Before and after images:
--- START ---

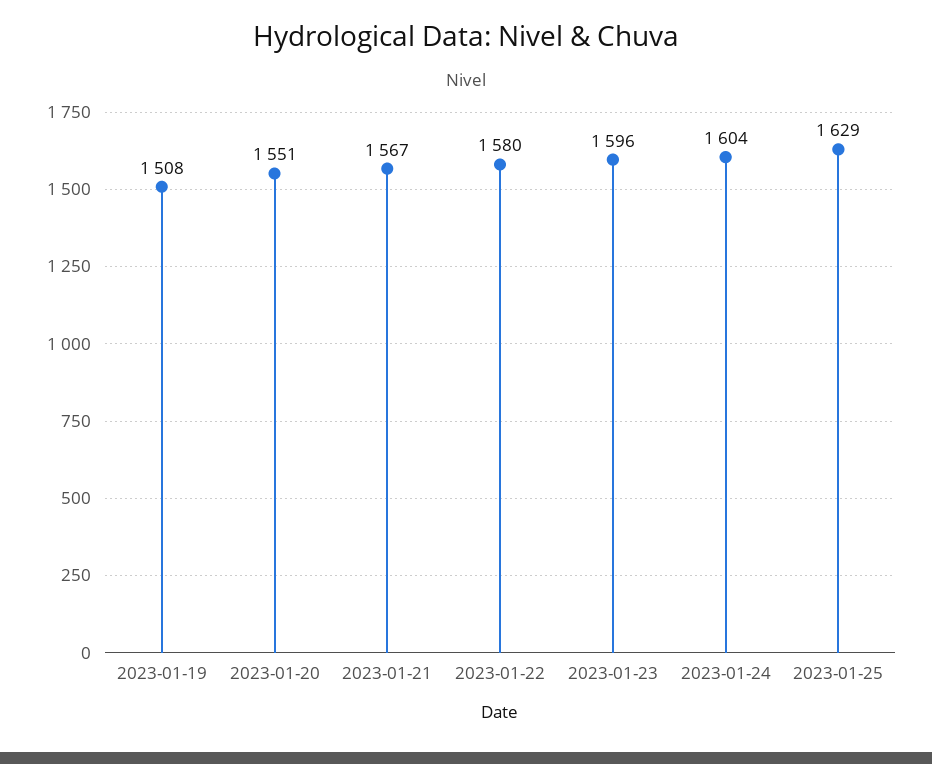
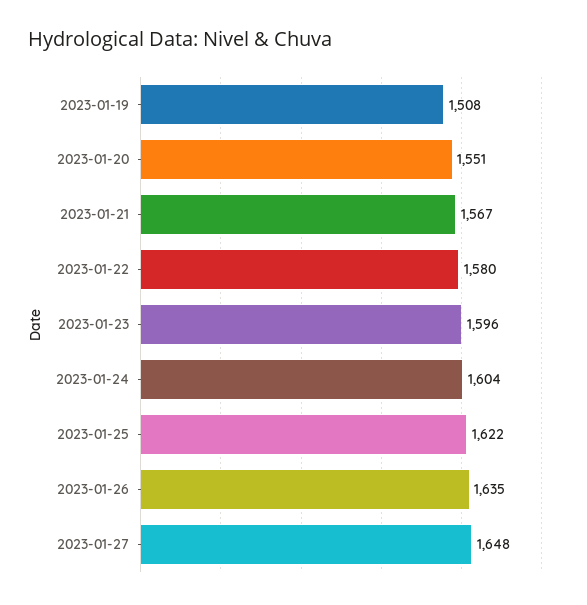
2023-01-25: 1629 -> 1622
2023-01-26: none -> 1635
2023-01-27: none -> 1648

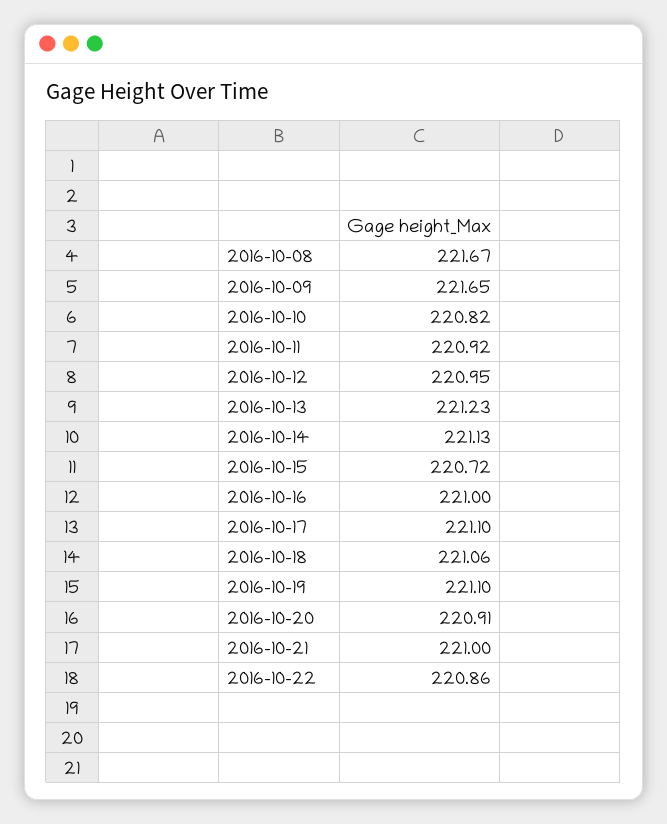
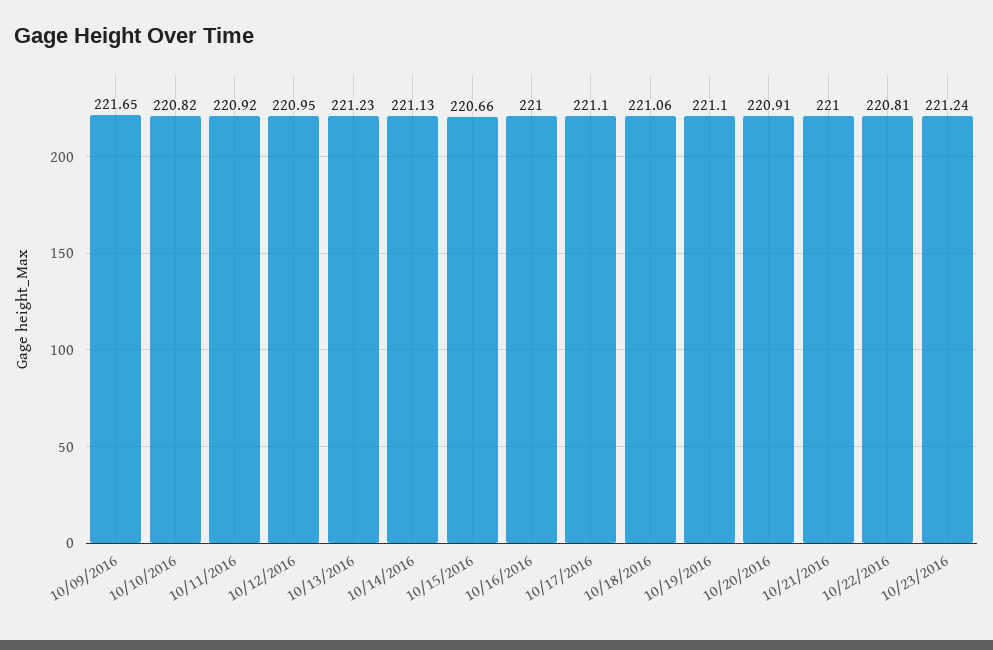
2016-10-08: 221.67 -> none
2016-10-15: 220.72 -> 220.66
2016-10-22: 220.86 -> 220.81
10/23/2016: none -> 221.24

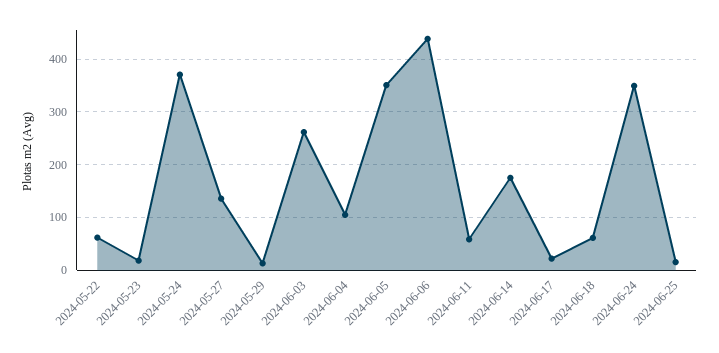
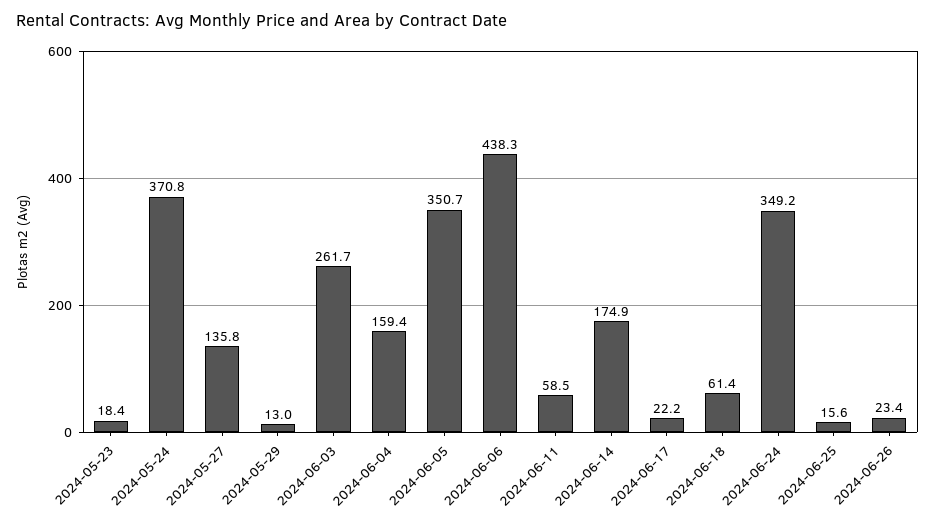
2024-05-22: 60 -> none
2024-06-04: 100 -> 159.4
2024-06-26: none -> 23.4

--- END ---

### Exercise requirements
If the string "none" is in a line of the entries, pick that line out.

### Answer to this exercise
2023-01-26: none -> 1635
2023-01-27: none -> 1648
2016-10-08: 221.67 -> none
10/23/2016: none -> 221.24
2024-05-22: 60 -> none
2024-06-26: none -> 23.4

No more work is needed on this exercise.